Excel converts gene names to dates: bigger problem than expected


The problem of gene names converted unnoticed by Excel in scientific publications is even greater than previously assumed. This is what a team led by Mandhri Abeysooriya from Deakin University in Australia discovered. Almost one in three scientific publications with an Excel list of genes attached showed such errors, previously it was around 20 percent. After the problem had been known for years, there was no improvement either, the researchers warn.
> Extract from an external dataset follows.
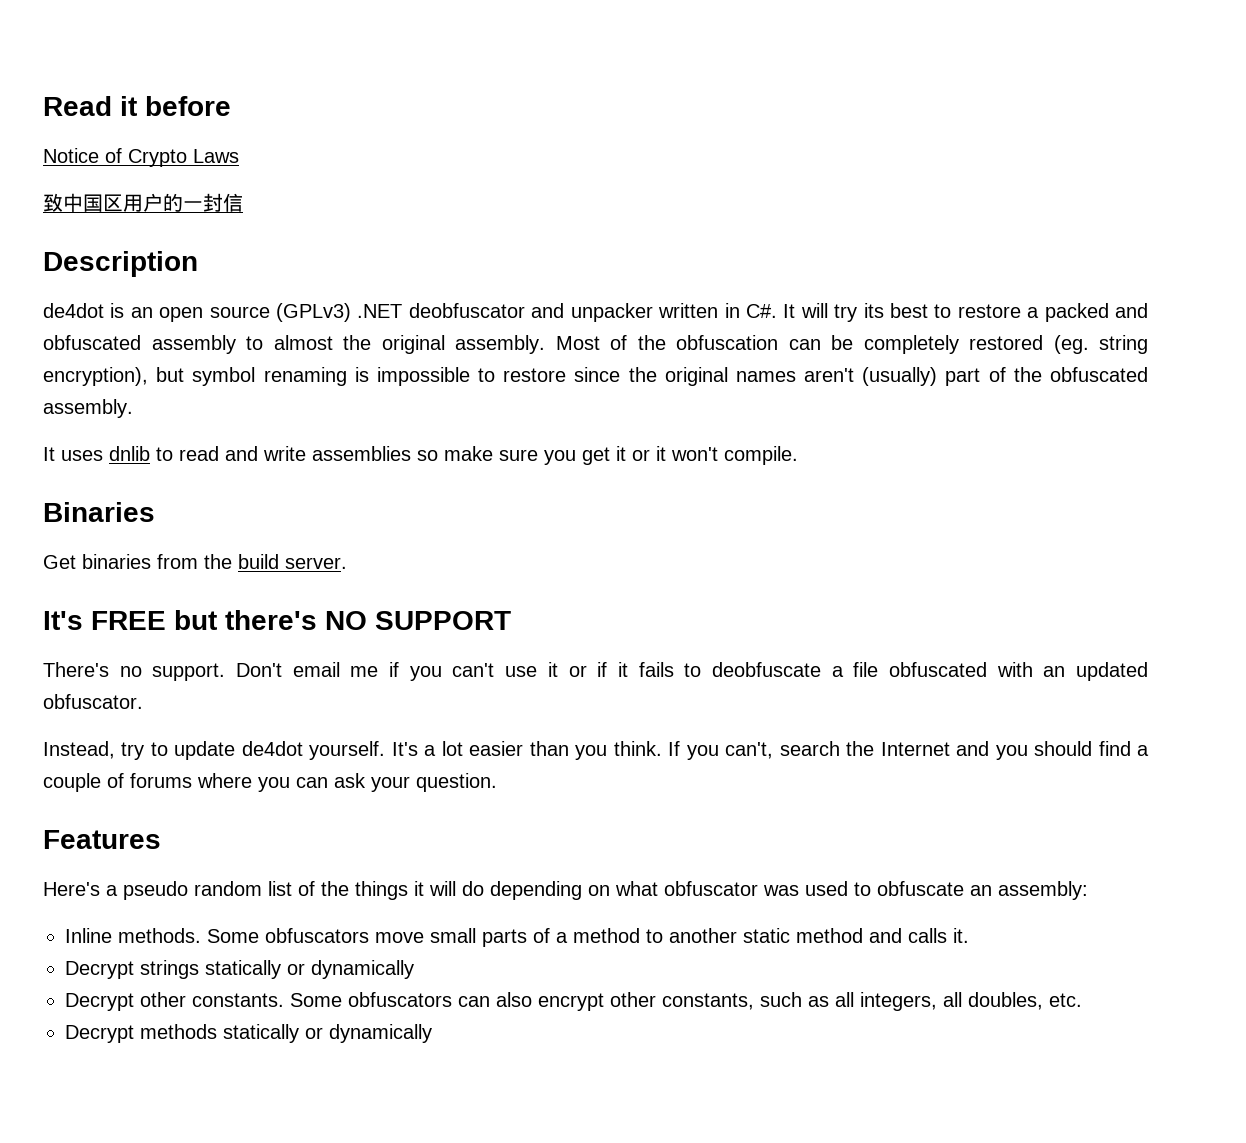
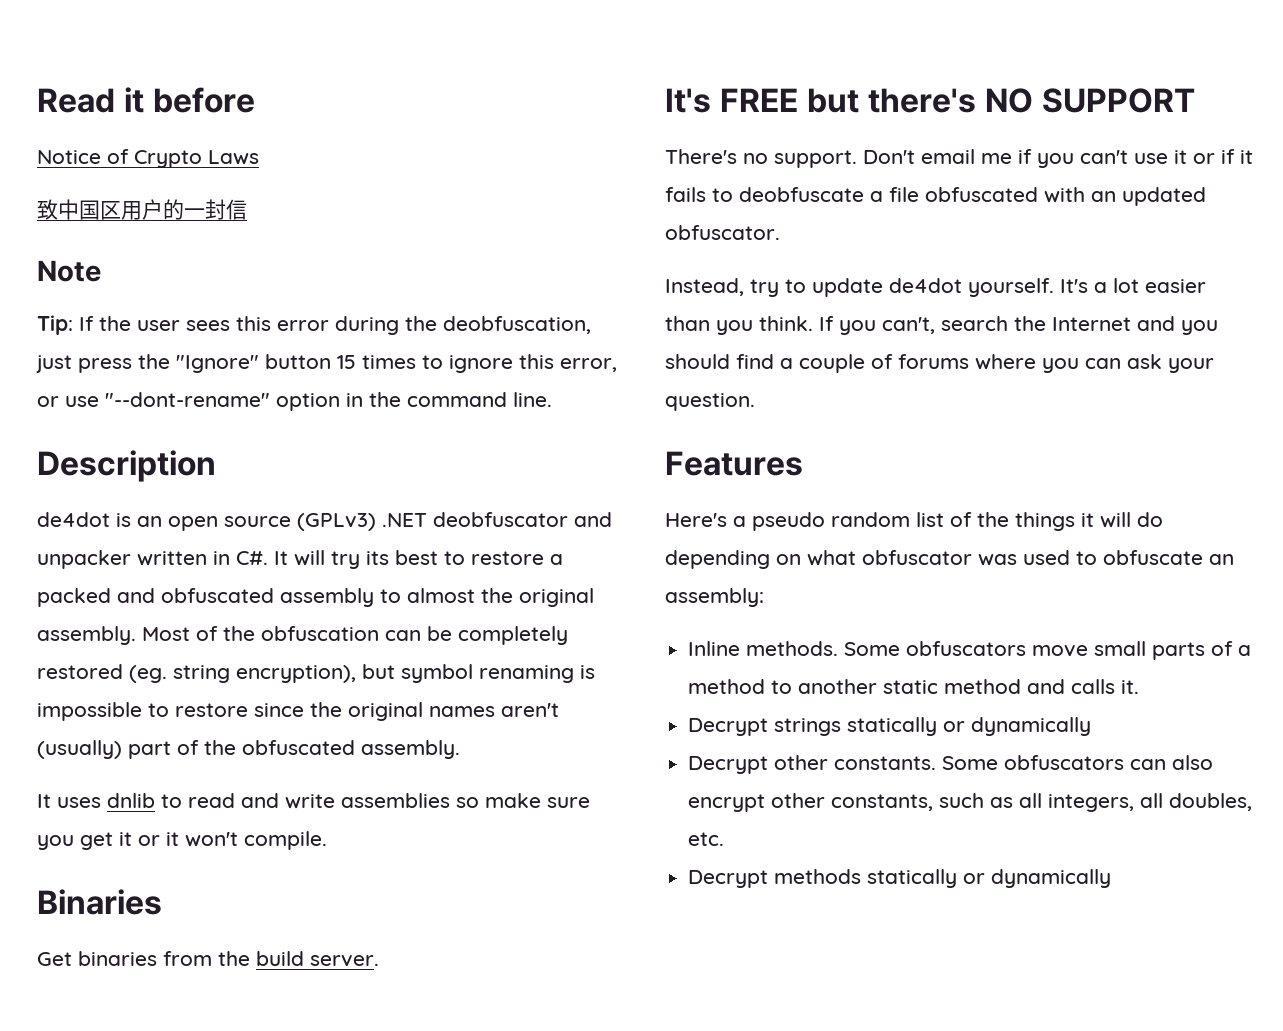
(243, 202) none -> [37,260,101,282] [37,315,591,335] [36,354,617,373] [37,392,552,411] // Note // Tip: If the user sees this error during the deobfuscation, just press the "Ignore" button 15 times to ignore this error, or use "--dont-rename" option in the command line.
Just over a year ago, the Human Genome Organization committee responsible for naming human genes changed dozens of names to remedy the situation.

Mark Ziemann, who is now involved in the study, had already drawn attention to the problem five years ago. The point is, Microsoft’s spreadsheet Excel automatically converts certain alphanumeric gene names to dates without notice. After Microsoft did not react and no other solution emerged, the HUGO Gene Nomenclature Committee (HGNC) officially renamed several dozen genes last year. Since then, the MARCH1 gene is now called MARCHF1 (“Membrane Associated ring-CH-type finger 1”), and SEPT1 has become SEPTIN1 (“Septin 1”). In an English Excel spreadsheet, this became “1-Mar” or “1-Sep”. In the German versions, the behavior can be traced with “MÄRZ1”.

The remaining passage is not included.